Start by thinly slicing the leeks and setting them aside. Rinse the cod fillet under cold water and pat it dry with a paper towel. Cut the cod into small, bite-sized pieces and season lightly with seasoning salt.
In a non-stick skillet, heat 1/2 tablespoon of olive oil over medium heat. Once hot, add the sliced leeks and sauté for about 2-3 minutes, or until they become soft and translucent. Be careful not to brown them; you want them tender.
Push the leeks to the side of the skillet and add the remaining 1/2 tablespoon of olive oil. Place the cod pieces in the skillet, cooking for about 2-3 minutes on each side until they are cooked through and flaky. Stir gently to combine the leeks and cod.
In a mixing bowl, crack the 4 large eggs and add 1/2 tablespoon of water along with 1/4 teaspoon of sea salt. Whisk the mixture until well combined and slightly frothy. This will ensure fluffy scrambled eggs.

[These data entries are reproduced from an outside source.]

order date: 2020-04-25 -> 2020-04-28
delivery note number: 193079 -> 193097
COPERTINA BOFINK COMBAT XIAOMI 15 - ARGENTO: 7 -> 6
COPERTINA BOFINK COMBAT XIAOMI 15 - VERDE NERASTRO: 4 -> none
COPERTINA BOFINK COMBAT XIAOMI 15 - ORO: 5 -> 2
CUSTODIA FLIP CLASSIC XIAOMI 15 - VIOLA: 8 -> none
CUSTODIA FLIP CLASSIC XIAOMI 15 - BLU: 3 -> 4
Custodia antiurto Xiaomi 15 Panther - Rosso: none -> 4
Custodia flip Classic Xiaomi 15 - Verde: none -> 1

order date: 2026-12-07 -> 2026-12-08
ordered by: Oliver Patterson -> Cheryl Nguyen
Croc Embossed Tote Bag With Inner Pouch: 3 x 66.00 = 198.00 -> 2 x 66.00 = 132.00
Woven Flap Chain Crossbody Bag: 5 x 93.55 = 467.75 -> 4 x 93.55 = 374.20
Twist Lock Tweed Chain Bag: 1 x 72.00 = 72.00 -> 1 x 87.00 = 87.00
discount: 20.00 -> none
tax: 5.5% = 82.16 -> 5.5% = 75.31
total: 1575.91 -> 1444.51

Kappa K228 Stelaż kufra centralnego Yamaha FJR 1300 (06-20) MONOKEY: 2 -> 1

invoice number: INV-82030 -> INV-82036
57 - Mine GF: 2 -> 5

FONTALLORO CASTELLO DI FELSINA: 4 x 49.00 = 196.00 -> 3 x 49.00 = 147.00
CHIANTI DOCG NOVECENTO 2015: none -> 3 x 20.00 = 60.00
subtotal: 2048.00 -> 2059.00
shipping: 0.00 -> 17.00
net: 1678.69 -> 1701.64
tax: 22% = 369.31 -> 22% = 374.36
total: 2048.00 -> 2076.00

Reduce the heat to low and pour the egg mixture into the skillet with the cod and leeks. Use a spatula to gently stir the eggs, allowing them to cook slowly. Keep stirring until the eggs are just set but still creamy, about 3-4 minutes.
Once the eggs are cooked to your desired consistency, remove the skillet from heat. Serve the Cod Scrambled Eggs immediately, garnished with freshly cracked black pepper or additional seasoning salt if desired.